# map(func)
It takes function as an argument and that function is applied to every element of RDD. 
It takes one element and produces one element.

In [3]:
val mapRdd = sc.parallelize(1 to 10)
mapRdd.map(x => x * 2).collect()

mapRdd = ParallelCollectionRDD[0] at parallelize at <console>:27


Array(2, 4, 6, 8, 10, 12, 14, 16, 18, 20)

# flatmap(func) 
Flatmap is also similar to map which takes function as an argument and applies each element to that function.
It takes one element and produces zero or more elements. (It's flattening the result of map function)

In [14]:
val linesRdd = sc.parallelize(Seq("First sentence","Second sentence with more words"))
val wordsRdd = linesRdd.flatMap( line => line.split(" "))
val resFlatMap = wordsRdd.collect()
val wordArr = wordsRdd.map( word => (word,1)).collect()

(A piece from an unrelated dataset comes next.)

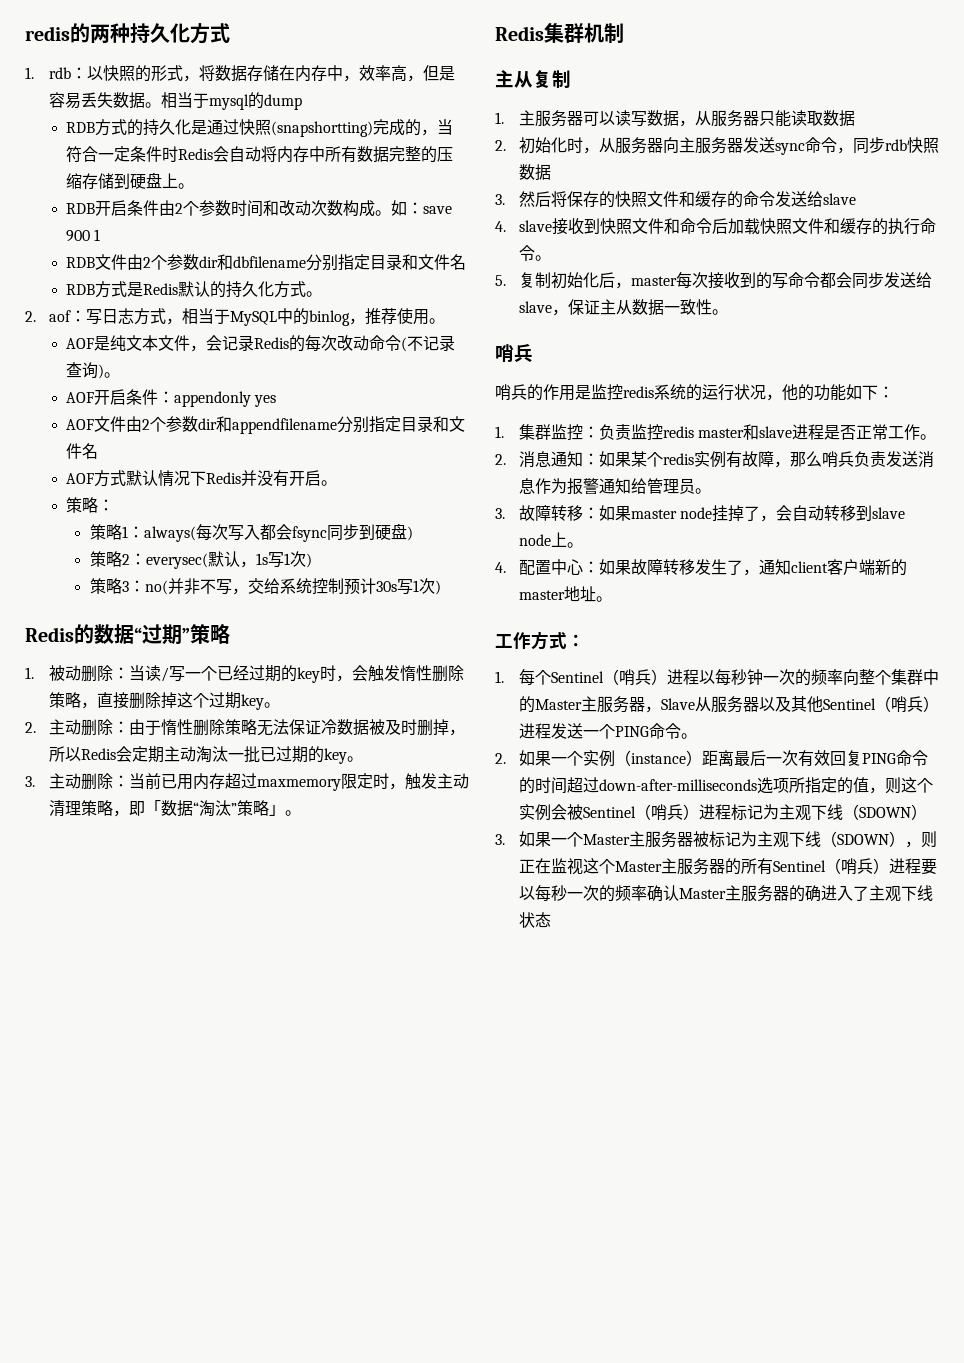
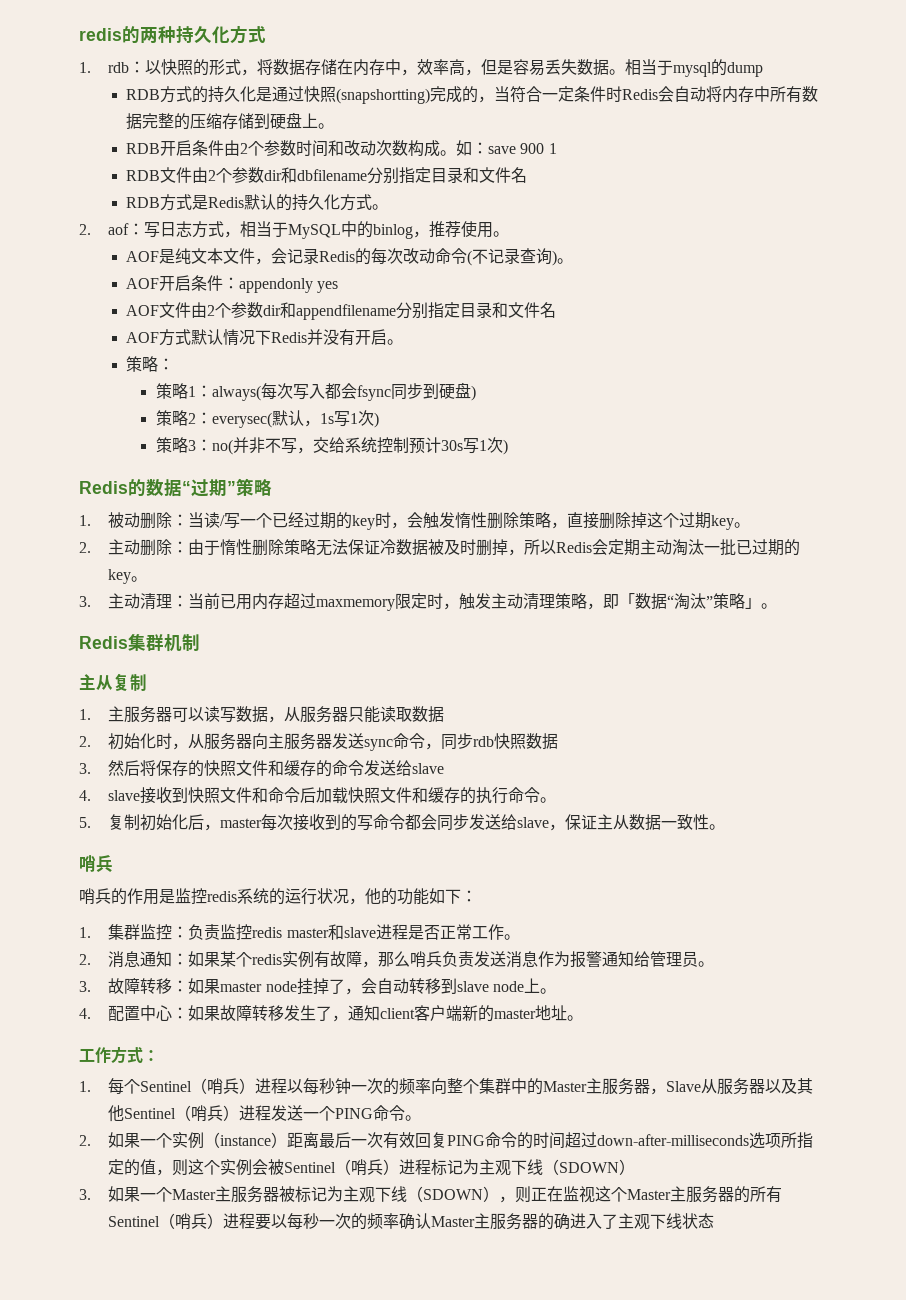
[80,773,113,790] 删除 -> [140,593,173,610] 清理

linesRdd = ParallelCollectionRDD[33] at parallelize at <console>:30
wordsRdd = MapPartitionsRDD[34] at flatMap at <console>:31
resFlatMap = Array(First, sentence, Second, sentence, with, more, words)
wordArr = Array((First,1), (sentence,1), (Second,1), (sentence,1), (with,1), (more,1), (words,1))

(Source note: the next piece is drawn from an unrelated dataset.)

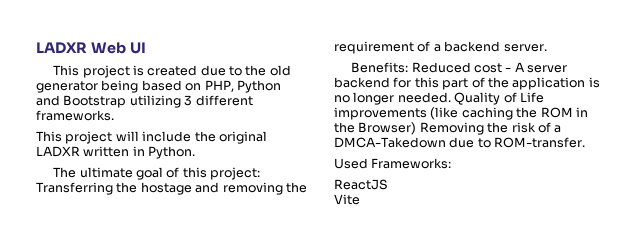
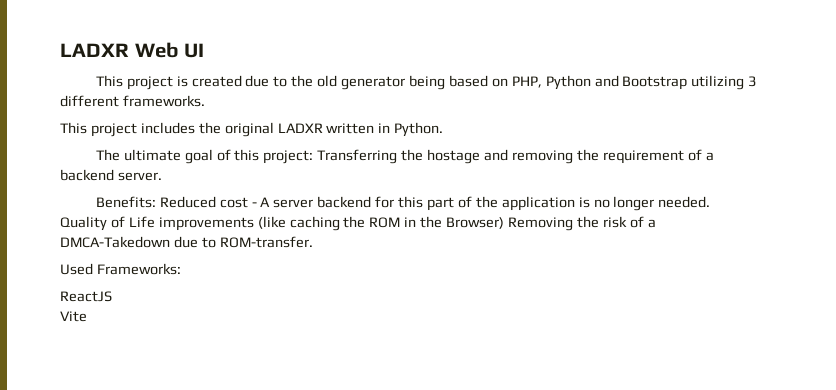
[115,131,192,142] will include -> [140,122,195,134] includes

Array((First,1), (sentence,1), (Second,1), (sentence,1), (with,1), (more,1), (words,1))

# filter(func)
Returns a new RDD, containing only the elements that meet a predicate

In [16]:
val numbersRdd = sc.parallelize(1 to 10)
numbersRdd.filter( x=> x %2 ==0).collect() //Return only even numbers

numbersRdd = ParallelCollectionRDD[38] at parallelize at <console>:29


Array(2, 4, 6, 8, 10)

# mapPartitions(func)
In mapPartition it applies the map function on each partition. It's operates on partition rather than each element.

In [42]:
val data = sc.parallelize(List(1,2,3,4,5,6,7,8), 2)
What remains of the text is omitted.